Odd-Ball Size Dishwasher Discharge Port and Spud

Have You Ever Asked: "What Bonehead Designed This?"

OK, be honest.  The title question above is rude, but really . . . How many times have you asked this, or a similar question?  Did you find a customer use case that the designers didn't think about?

We run into these situations once in a while too.  Hopefully, because I am a product design engineer, I give the benefit of the doubt more often than not.  That said, after dealing with a ridiculous issue recently, I am back to the same question.  Yes, it is frustrating, though, at the same time, it is a poignant reminder that we (I) must think carefully about every customer use case.

What is a Customer Use Case?

For the moment, let's focus on customer products.  All products have customers of some type, but many of those have very specific uses, so there is not as much to considering for their use cases.

In a nutshell, a "Use Case" is defined as one way a product will be used, or is intended to be used.  Let's use a pencil for example.  The primary customer use case is to write.  That is just one, however.  Some other ways a customer may use a pencil are drawing, tapping or drumming, as a stick, twirling, magic tricks, missiles, a pointer, etc..  All of these are use cases for the lowly pencil, though not so many in this list follow the original customer use case intent.  Arguably, some are misuses, perhaps abuse.

The Pencil, a Customer Use Case Example

A slightly more complicated example is the license plate frames we design.  Though some do end up as picture frames or other things, most are on cars as decoration around the license plate.  It sounds easy enough to discuss the customer use case of simply setting the frame over a license plate, but did you know that almost every state has a little different license plate configuration?  Also, every car has a different area and spacing for the license plate.  Usually, that is also different front to back on each vehicle.  That means there are a lot of different use cases just for the basic job of decorating a license plate!
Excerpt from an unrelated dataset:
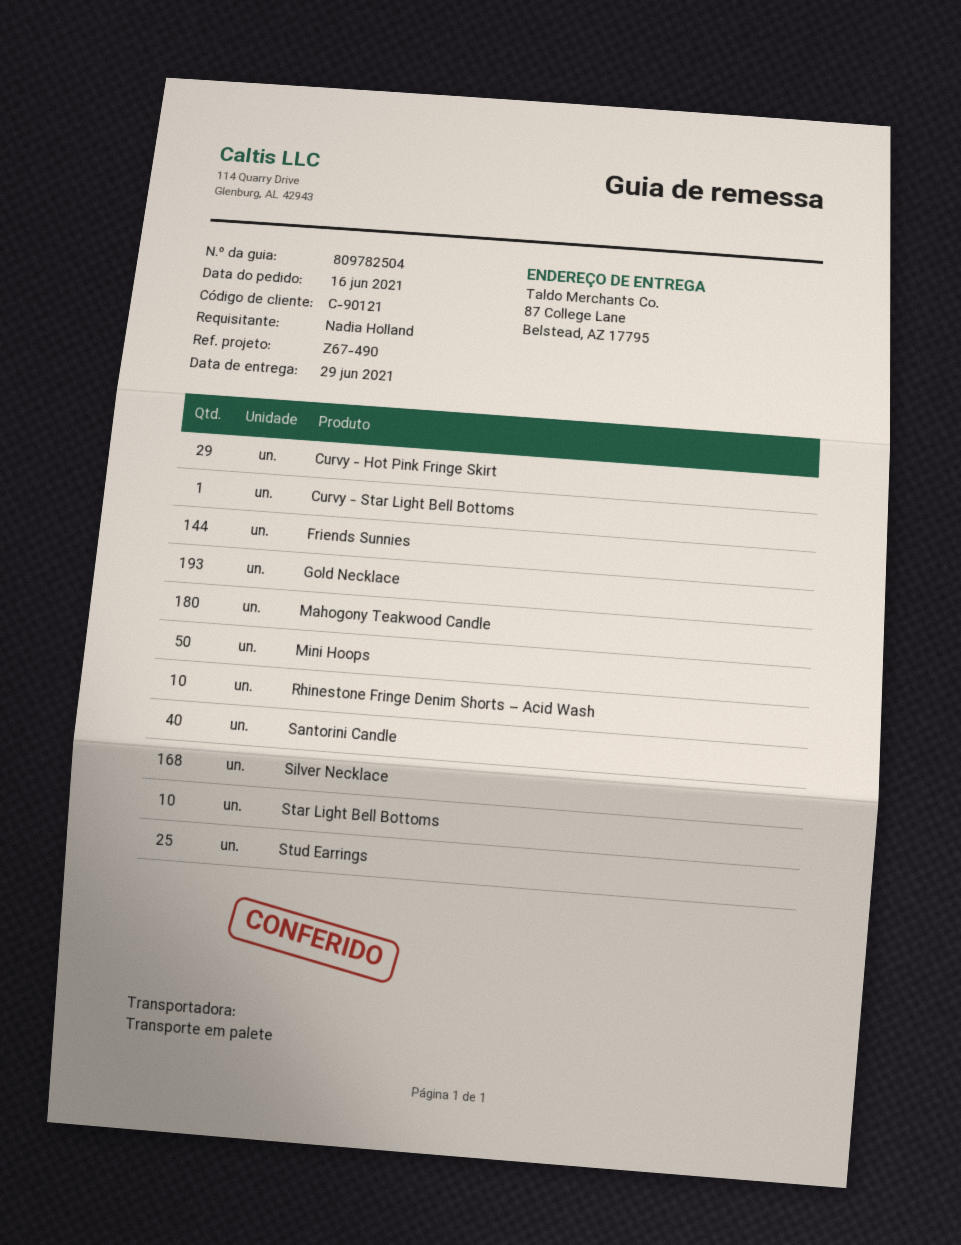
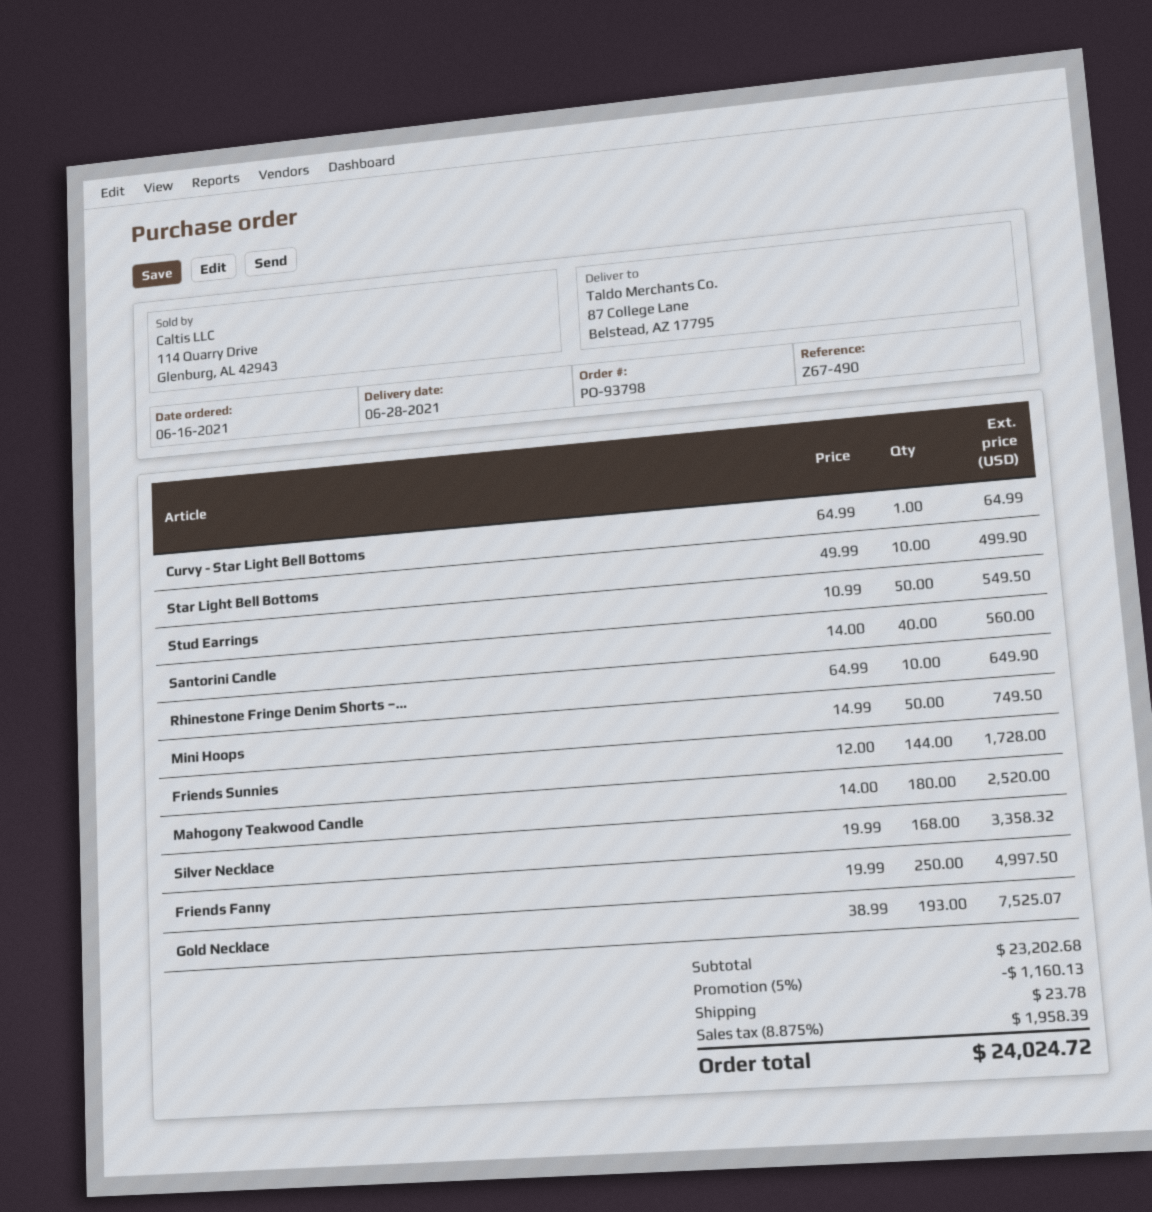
delivery date: 2021-06-29 -> 2021-06-28
Curvy - Hot Pink Fringe Skirt: 29 -> none
Stud Earrings: 25 -> 50
Friends Fanny: none -> 250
I am happy to say that Cruiser, as a frame manufacturer, takes this very seriously.  They work hard on compatibility and study it, because this is a big deal for their customers.  Though every frame may not fit every application, it is pretty close.  And, that is a design process they use for both customer and company benefit.  Taking the time to study helps a lot.

When Someone Misses

Going back to the top of this page, what happens when a designer or engineer misses an important customer use case?  Perhaps they didn't consider some aspects of the "Triangle of Achievable Engineering", or, as is often the case, they didn't employ the balancing principles of total design.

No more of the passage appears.